I am looking at the answer you put in the battle cards for this one.

You mentioned "mall sue G/L insurer for the $3M" I just want to understand mall can actually sue up to $3M (shortfall between jury award and insurer's settlement), not up to $2M (excess amount beyond policy limit), right?

As per definition of absolute liability, "If settlement possible BUT rejected by insurer then insurer is liable for all costs (even in excess of policy limit". So should be able to sue up to $3M right? Since the exam question mentioned $2M, that's why I am not sure.

thank you.

Comments

  • They were offered $4m to settle. Insurer risked the insured's money and went to court.

    Lost @ $7m. Insurer paid $5m and customer owed/paid $2m

    customer sues for amount they owe/paid: $2m as the insurer was negligent in settling the claim. Note: the insurer already paid the extra $1m from $4m to $5m from the final ruling.

    SIDEBAR
    Note: this is actually a bad example and demonstrates that actuaries probably should be jumping into law right away. Canada didn't make an "outright" standard on going to court after receiving a near-limits offer (always pay if over limit). They only stated that in the case of Dillion v. Guardian that Guardian agreed the case would be close to limits (or over) and the presented offer was FAIR *and stubbornly refused to negotiate). Furthermore there was very minimal (no chance) the insured would not be at-fault. The judge explicitly stated they didn't have to go to the extreme of the US with regards to this issue (where these sorts of near limits offers make insurer's implicitly liable for excess awards). Regardless, this case will make most insurer's cautious with negotiations that could impact their insured's pocket book.

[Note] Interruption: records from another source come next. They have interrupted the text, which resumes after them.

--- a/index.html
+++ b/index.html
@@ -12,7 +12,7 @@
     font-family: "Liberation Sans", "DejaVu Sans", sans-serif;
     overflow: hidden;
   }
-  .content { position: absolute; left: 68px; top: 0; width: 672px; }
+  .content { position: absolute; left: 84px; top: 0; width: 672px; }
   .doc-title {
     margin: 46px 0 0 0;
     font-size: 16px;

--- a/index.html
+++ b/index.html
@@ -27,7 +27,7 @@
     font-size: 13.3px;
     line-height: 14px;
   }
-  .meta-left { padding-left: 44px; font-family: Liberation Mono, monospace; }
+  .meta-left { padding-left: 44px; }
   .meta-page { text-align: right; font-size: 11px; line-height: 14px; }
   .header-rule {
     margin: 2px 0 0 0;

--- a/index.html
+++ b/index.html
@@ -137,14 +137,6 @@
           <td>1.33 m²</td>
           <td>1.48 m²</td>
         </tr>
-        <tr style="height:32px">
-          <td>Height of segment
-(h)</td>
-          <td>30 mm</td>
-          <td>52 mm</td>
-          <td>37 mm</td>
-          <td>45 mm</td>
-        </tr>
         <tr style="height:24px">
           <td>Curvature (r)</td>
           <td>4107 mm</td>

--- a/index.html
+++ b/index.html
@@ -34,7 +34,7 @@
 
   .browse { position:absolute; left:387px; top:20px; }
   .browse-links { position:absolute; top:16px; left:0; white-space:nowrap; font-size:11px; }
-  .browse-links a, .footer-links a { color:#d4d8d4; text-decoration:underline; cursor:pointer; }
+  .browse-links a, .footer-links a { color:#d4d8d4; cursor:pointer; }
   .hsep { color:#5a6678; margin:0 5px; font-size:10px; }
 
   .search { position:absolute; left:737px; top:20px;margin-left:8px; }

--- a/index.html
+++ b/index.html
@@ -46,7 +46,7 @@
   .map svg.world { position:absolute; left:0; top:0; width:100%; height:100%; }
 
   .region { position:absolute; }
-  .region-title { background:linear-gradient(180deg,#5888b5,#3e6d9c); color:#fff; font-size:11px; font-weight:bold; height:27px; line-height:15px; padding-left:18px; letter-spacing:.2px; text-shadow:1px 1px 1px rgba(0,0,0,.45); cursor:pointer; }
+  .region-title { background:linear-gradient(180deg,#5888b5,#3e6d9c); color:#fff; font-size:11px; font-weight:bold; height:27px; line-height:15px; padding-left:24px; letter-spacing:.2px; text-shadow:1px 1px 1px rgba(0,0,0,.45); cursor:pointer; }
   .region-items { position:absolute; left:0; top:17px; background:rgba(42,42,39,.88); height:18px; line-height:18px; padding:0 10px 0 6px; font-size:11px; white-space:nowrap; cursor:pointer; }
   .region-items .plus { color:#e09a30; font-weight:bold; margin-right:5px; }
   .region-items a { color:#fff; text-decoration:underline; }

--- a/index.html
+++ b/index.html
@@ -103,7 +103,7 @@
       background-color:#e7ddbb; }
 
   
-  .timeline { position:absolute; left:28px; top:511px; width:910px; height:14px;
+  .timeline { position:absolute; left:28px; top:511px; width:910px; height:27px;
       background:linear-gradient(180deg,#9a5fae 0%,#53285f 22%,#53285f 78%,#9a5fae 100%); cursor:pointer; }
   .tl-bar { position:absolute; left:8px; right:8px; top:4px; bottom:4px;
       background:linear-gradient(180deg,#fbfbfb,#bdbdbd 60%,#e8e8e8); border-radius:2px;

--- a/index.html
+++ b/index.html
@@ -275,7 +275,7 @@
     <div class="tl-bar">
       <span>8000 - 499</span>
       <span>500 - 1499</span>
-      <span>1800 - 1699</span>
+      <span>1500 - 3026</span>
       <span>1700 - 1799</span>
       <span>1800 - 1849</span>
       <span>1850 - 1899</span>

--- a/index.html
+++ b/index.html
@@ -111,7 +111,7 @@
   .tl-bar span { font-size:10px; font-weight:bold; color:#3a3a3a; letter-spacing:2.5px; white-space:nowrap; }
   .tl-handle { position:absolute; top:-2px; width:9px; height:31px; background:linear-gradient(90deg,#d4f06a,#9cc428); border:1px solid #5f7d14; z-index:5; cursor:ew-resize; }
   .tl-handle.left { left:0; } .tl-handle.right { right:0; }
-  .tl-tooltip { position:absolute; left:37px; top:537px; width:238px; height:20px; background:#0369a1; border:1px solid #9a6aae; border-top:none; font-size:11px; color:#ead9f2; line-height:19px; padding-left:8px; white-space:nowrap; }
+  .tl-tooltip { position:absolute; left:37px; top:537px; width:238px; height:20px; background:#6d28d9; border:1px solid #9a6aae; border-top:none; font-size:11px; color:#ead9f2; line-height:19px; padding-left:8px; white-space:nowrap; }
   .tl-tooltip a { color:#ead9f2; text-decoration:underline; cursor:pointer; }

    There's no guarantee the sample mall case fits Dillion v. Guardian that effectively. If there was a high chance of failure of the suit AND/OR insurer believed the case would go much lower than $4m and they went to court and lost @ $7m the insured might not be able to make the argument of "bad faith" negotiations as they did in Dillion. The legal standard here is negligence (duty of care, breach, caused injury/costs). As long as the met their duty of care they would not be liable for the $2m

  • United States (Crisci v. Security Insurance of New Haven)

    amicus curiae argues that, whenever an insurer received an offer to settle within the policy limits and reject it, the insurer should be liable in every case for the amount of any final judgment whether or not within the policy limits.

    Dillion v. Guardian

    I find [the arguments related to Crisci v. Security Insurance] persuasive, but I do not have to decide what the standard is here, because in this case the Guardian [Insurance Company] is liable by any standard. Mr. Longum testified that just before the trial he believed the probable general damages of Bertrand to be $35,000, and the specials had been agreed upon at $7,959.95 (totaling $42,959.95).

  • Thanks chrisboersma.

    miermier: I have changed the BattleCard to say that the mall sued for 2m (not 3m). chrisboersma was right that the insurer would automatically pay the first 1m because that was within the policy limit. The issue was the difference between the award (7m) and the policy limit (5m)

    Thanks to both of you for pointing this out and clarifiying.